Saturday, April 25, 2009

Dads and Kids

Last evening I helped our church serve hot dogs with the trimmings at the public school that we have partnered with for many years. The school had a spring program, outdoors in the parking lot. There were several hundred people there, kids, parents, grandparents, etc. Following the program they came inside and we served the dogs.
I stepped outside while the program was going on. I didn’t pay so much attention to the performances as I did the people in the audience. I sort of walked around the perimeter and just observed for awhile.
I was heartened to see so many dads and father figures at the event. Many came to the program directly from work or at least didn’t have time to change. The school is in a poorer neighborhood, and there were many ethnic groups represented. The dads who were there also interacted quite well, it seemed, with their families and some really got into the program, clapping and pointing (presumably at their child’s performance).
I also observed the children a little. I wondered as I saw the kindergarten and first grades perform what the world would be like when they were old. They have a good chance, some of them, to see well into the last quarter of this century, and some may even see the twenty-second century.
What legacies will we leave to them? Will there be a United States of America? If so, what will it look like? What will the world be like then? How will travel have changed? Will people be living on Mars (or some other celestial body)? What will a dollar buy in 2070? How will morals have changed? How will life have changed?
There’s no way we can answer these questions now. We just don’t know enough to have any kind of understanding of the way things might be even 10 or 20 years down the road, let alone 50 or 70 years.

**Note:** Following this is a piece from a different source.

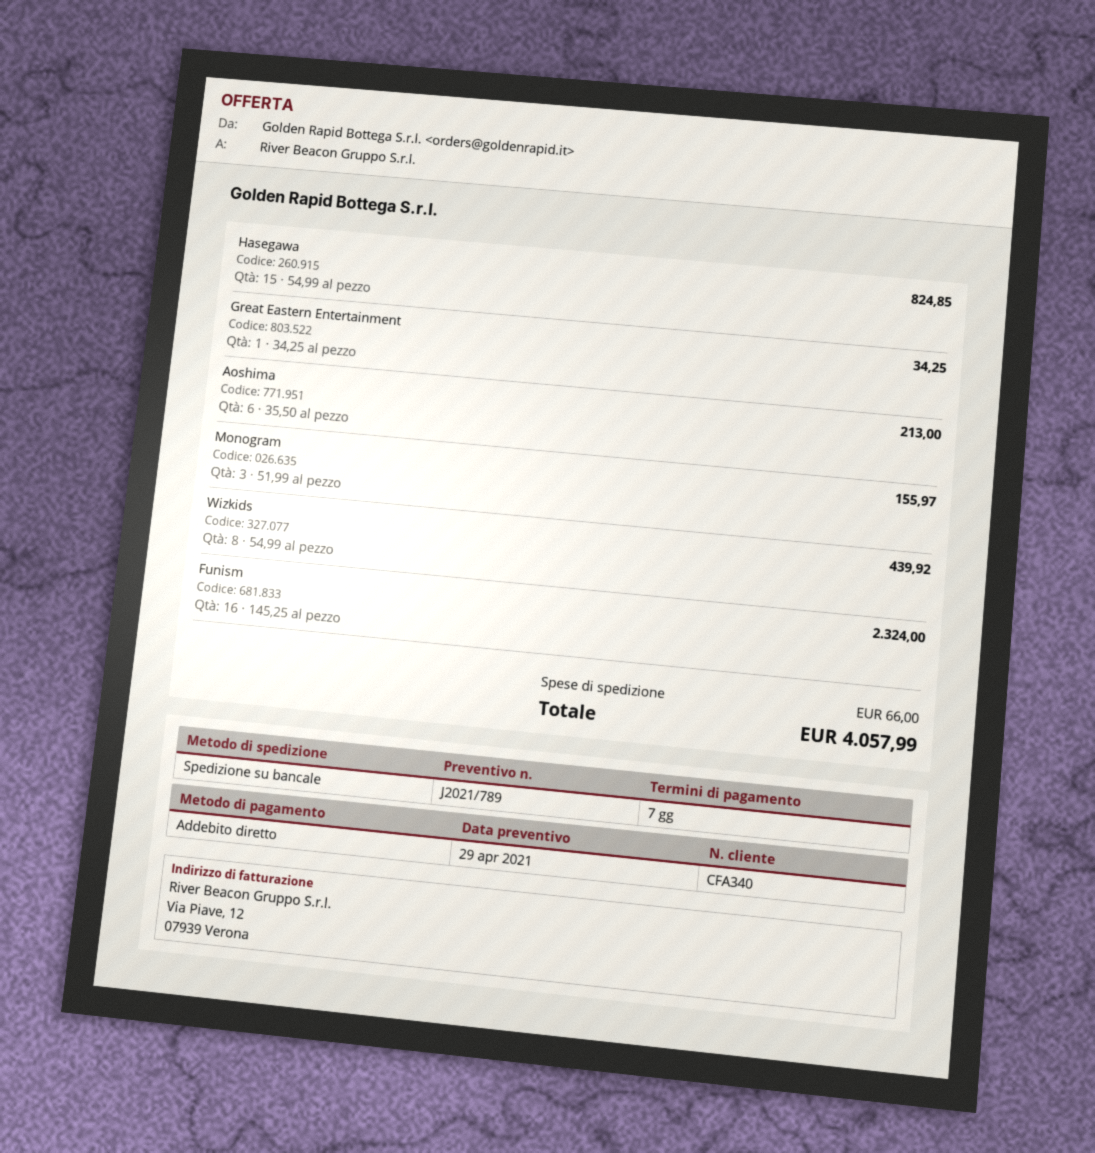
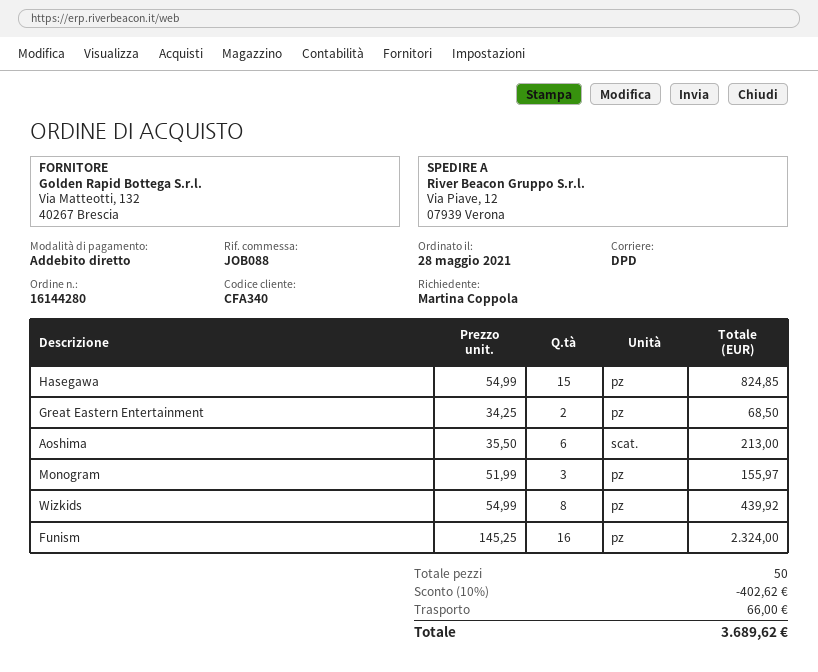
shipping method: pallet freight -> DPD
Great Eastern Entertainment: 1 x 34.25 = 34.25 -> 2 x 34.25 = 68.50
discount: none -> 10% = 402.62
total: 4057.99 -> 3689.62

The kids didn’t seem to care, though, and I doubt that any of them have even thought of these questions. Maybe that’s one of the good things about childhood…the problems of life many times come at just about the time when we can begin to grasp and grapple with them. Now, I know that’s not always true; many kids are thrust into adult or caregiver roles through no fault of their own well before they are ready. Sometimes that works out…sometimes not.
Bravo for the dads that came to the event and enjoyed the evening with their families. I’m glad we could be a small part of that.